Constructing self-supported Pt/MoO2 on molybdenum mesh for a highly efficient hydrogen evolution reaction†
Abstract
It is an effective strategy to enhance platinum (Pt) utilization and lower the catalyst cost by loading Pt on a self-supported electrode. In this work, we employ a molybdenum (Mo) mesh both as the source of Mo and the self-supported electrode. Through a successful combination of the spray and calcination methods, Pt is efficiently loaded onto the self-supported molybdenum dioxide (MoO2) electrode, achieving a Pt loading content of only ∼0.67 wt%. Simultaneously, three-dimensional (3D) MoO2 exhibits a structure comprised of nanosheets, each possessing perforations. As expected, the prepared electrocatalyst demonstrates exceptional performance, manifesting an overpotential of 26.8 mV at −10 mA cm−2, a Tafel slope of 59.2 mV dec−1, and a noteworthy durability of over 240 hours.
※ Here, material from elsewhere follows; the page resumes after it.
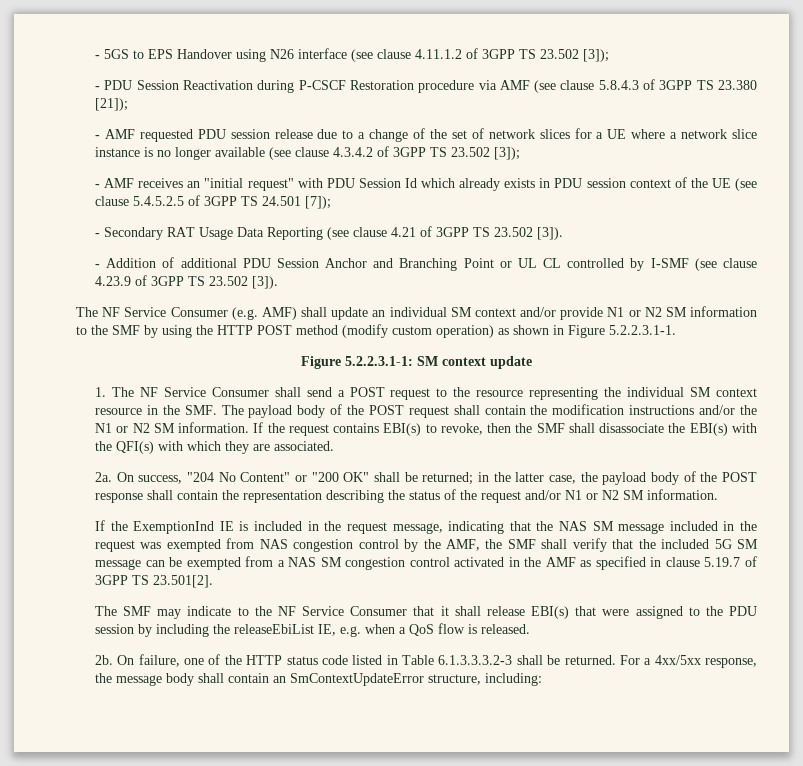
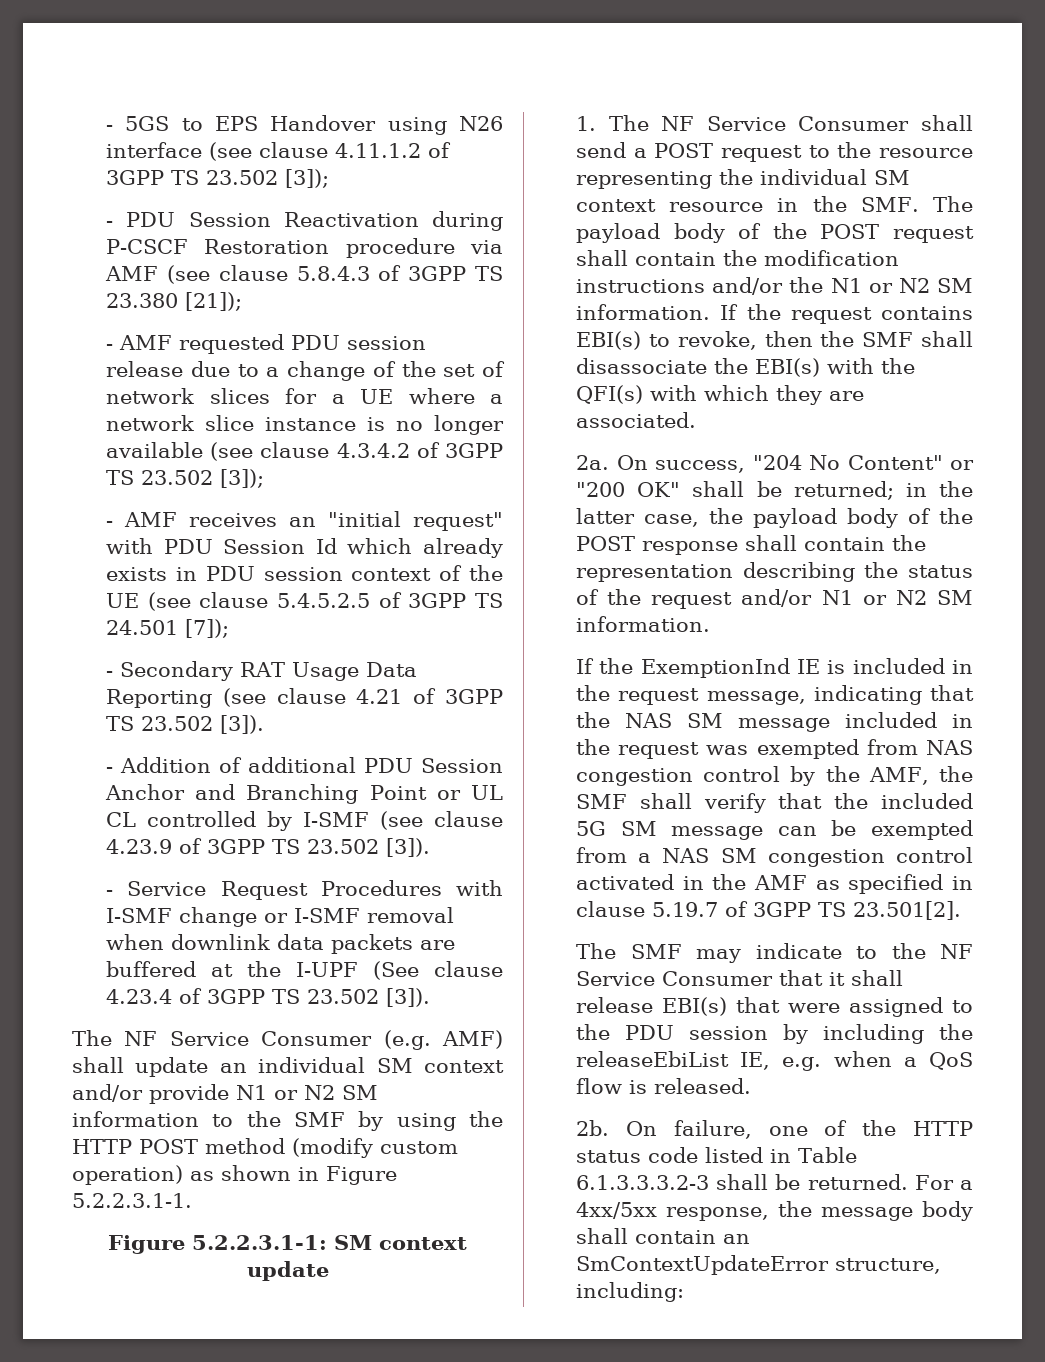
+ - Service Request Procedures with I-SMF change or I-SMF removal when downlink data packets are buffered at the I-UPF (See clause 4.23.4 of 3GPP TS 23.502 [3]).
Both experimental studies and theoretical calculations affirm that the catalyst's outstanding performance stems from the strong interaction between Pt and MoO2, the distinctive structure of MoO2 with perforated nanosheets, and the self-supporting characteristics of the electrode. This work introduces an efficient method for constructing self-supporting heterojunctions, thereby advancing the development of electrocatalytic hydrogen evolution.